# Backtesting on EMR with PySpark and Backtrader

In [None]:
import pandas as pd
import matplotlib.pyplot as plt
import datetime as dt
import pyspark.sql.functions as F
import pyspark.sql.types as T
import matplotlib.pyplot as plt

# Just a few days for testing
sDate = dt.datetime(2020, 1, 1)
eDate = dt.datetime(2020, 1, 7)

# df <- full dataframe
# df2 <- filtered dataframe

# df2 = ( df.filter(df.eventtype == "TRADE NB").filter( df.date.between(sDate, eDate) ).filter(df.ticker == "NFLX") ).select(['start','open','high','low','close','volume','vwap'])

In [None]:
import backtrader as bt
import backtrader.feeds as btfeeds
import backtrader.analyzers as btanalyzers
from backtrader.feed import DataBase
from backtrader import date2num
from backtrader import TimeFrame
import os
import pytz
from pytz import timezone
import json
import time
import itertools
import datetime

# More documentation about backtrader: https://www.backtrader.com/

class AlgoStrategy():

    def __init__(self,strategy):
        self.cerebro = bt.Cerebro()
        strategy.init_broker(self.cerebro.broker)
        data=strategy.add_data(self.cerebro)
        strategy.data=data

        self.cerebro.addstrategy(strategy)

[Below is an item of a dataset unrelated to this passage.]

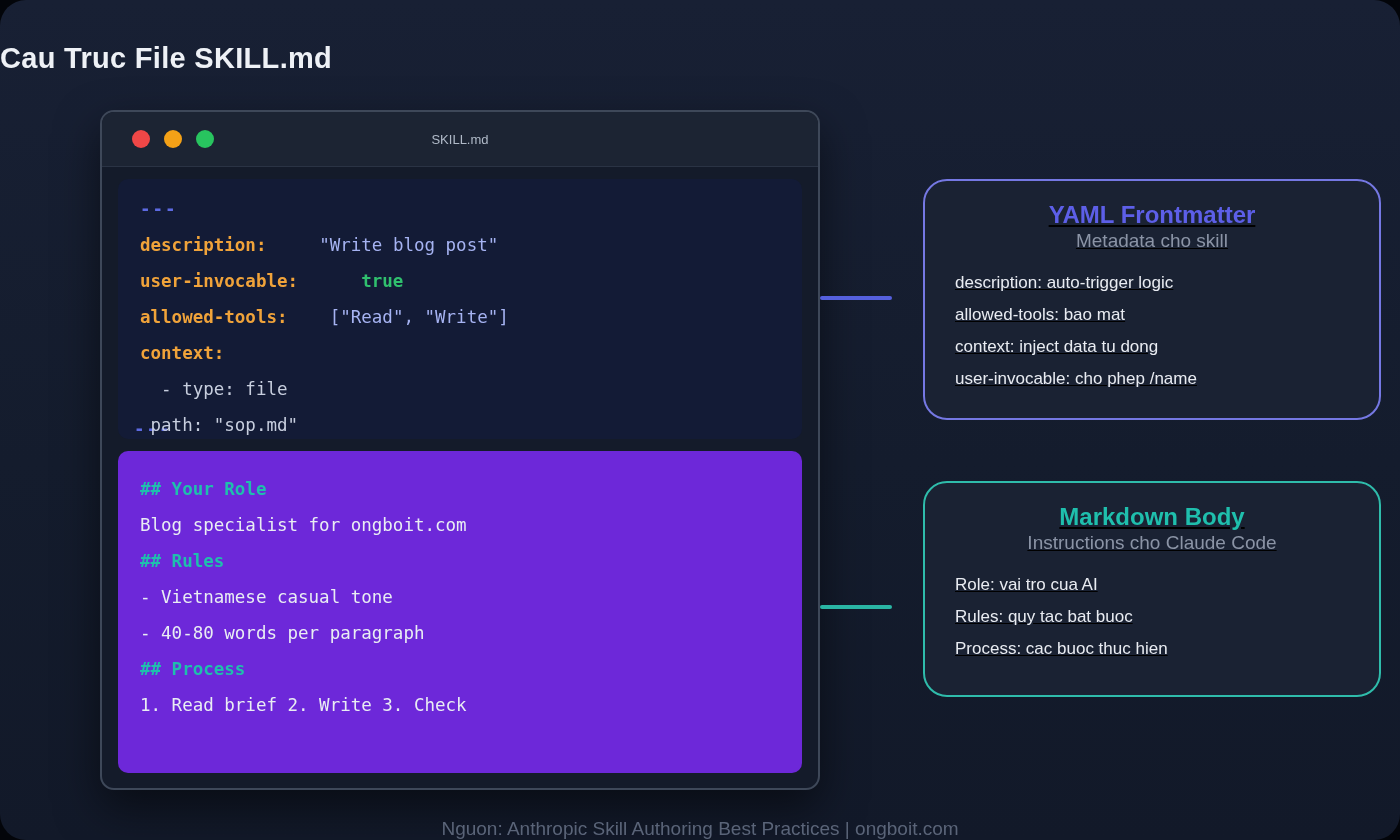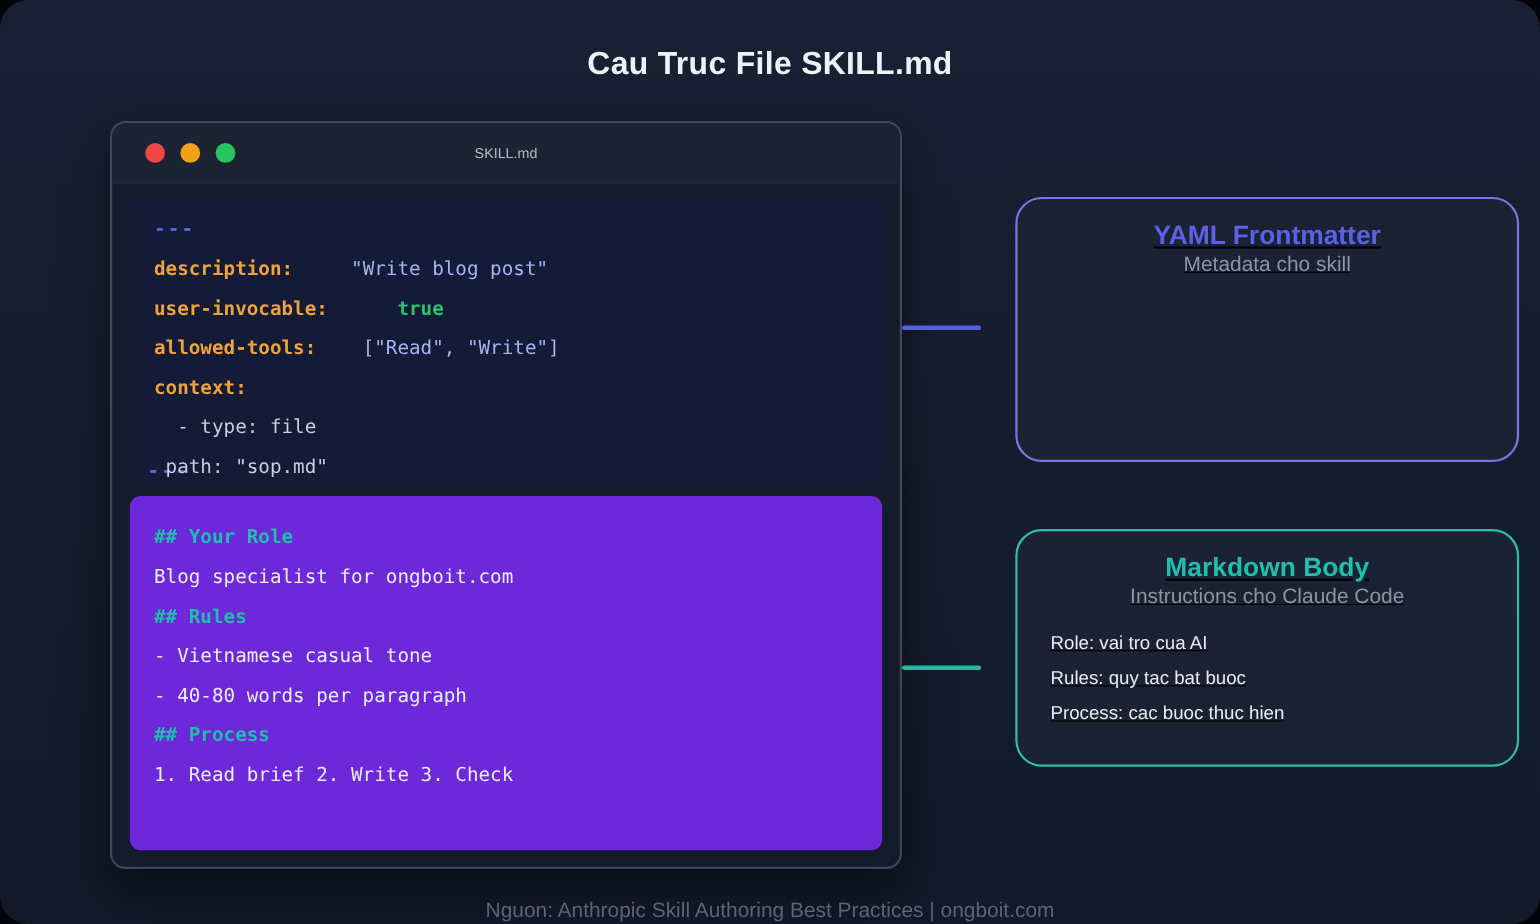"Cau Truc File SKILL.md" .page-title { text-align: center -> none }
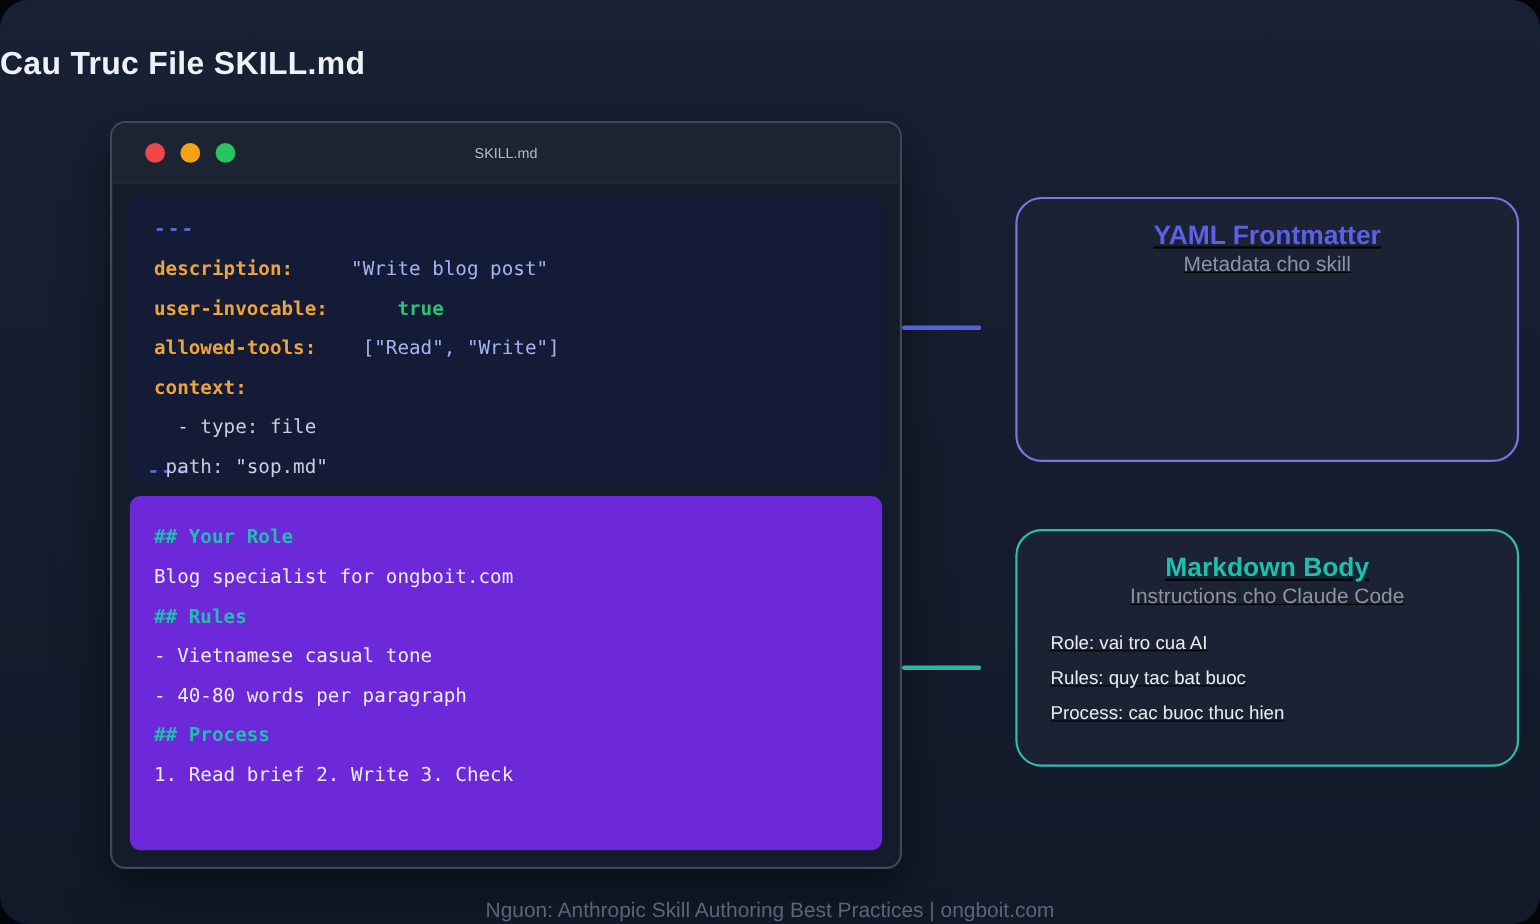"description: auto-trigger logic" div.anno-items { html: none -> <div> <div>description: auto-trigger logic</div> <div>allowed-tools: bao mat</div> <div>context: inject data tu dong</div> <div>user-invocable: cho phep /name</div> </div> }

        self.portfolioStartValue=self.cerebro.broker.getvalue()
        self.cerebro.addanalyzer(btanalyzers.DrawDown, _name='dd')
        self.cerebro.addanalyzer(btanalyzers.SharpeRatio_A, _name='sharpe')
        self.cerebro.addanalyzer(btanalyzers.SQN, _name='sqn')
        self.cerebro.addanalyzer(btanalyzers.TradeAnalyzer, _name='ta')

    def performance(self):
        analyzer=self.thestrat.analyzers.ta.get_analysis()
        dd_analyzer=self.thestrat.analyzers.dd.get_analysis()

        #Get the results we are interested in
        total_open = analyzer.total.open
        total_closed = analyzer.total.closed
        total_won = analyzer.won.total
        total_lost = analyzer.lost.total
        win_streak = analyzer.streak.won.longest
        lose_streak = analyzer.streak.lost.longest
        pnl_net = round(analyzer.pnl.net.total,2)
        strike_rate=0
        if total_closed>0:
            strike_rate = (total_won / total_closed) * 100
        #Designate the rows
        h1 = ['Total Open', 'Total Closed', 'Total Won', 'Total Lost']
        h2 = ['Strike Rate','Win Streak', 'Losing Streak', 'PnL Net']
        h3 = ['DrawDown Pct','MoneyDown', '', '']
        self.total_closed=total_closed
        self.strike_rate=strike_rate
        self.max_drawdown=dd_analyzer.max.drawdown
        r1 = [total_open, total_closed,total_won,total_lost]
        r2 = [('%.2f%%' %(strike_rate)), win_streak, lose_streak, pnl_net]
        r3 = [('%.2f%%' %(dd_analyzer.max.drawdown)), dd_analyzer.max.moneydown, '', '']
        #Check which set of headers is the longest.
        header_length = max(len(h1),len(h2),len(h3))
        #Print the rows
        print_list = [h1,r1,h2,r2,h3,r3]
        row_format ="{:<15}" * (header_length + 1)
        print("Trade Analysis Results:")
        for row in print_list:
            print(row_format.format('',*row))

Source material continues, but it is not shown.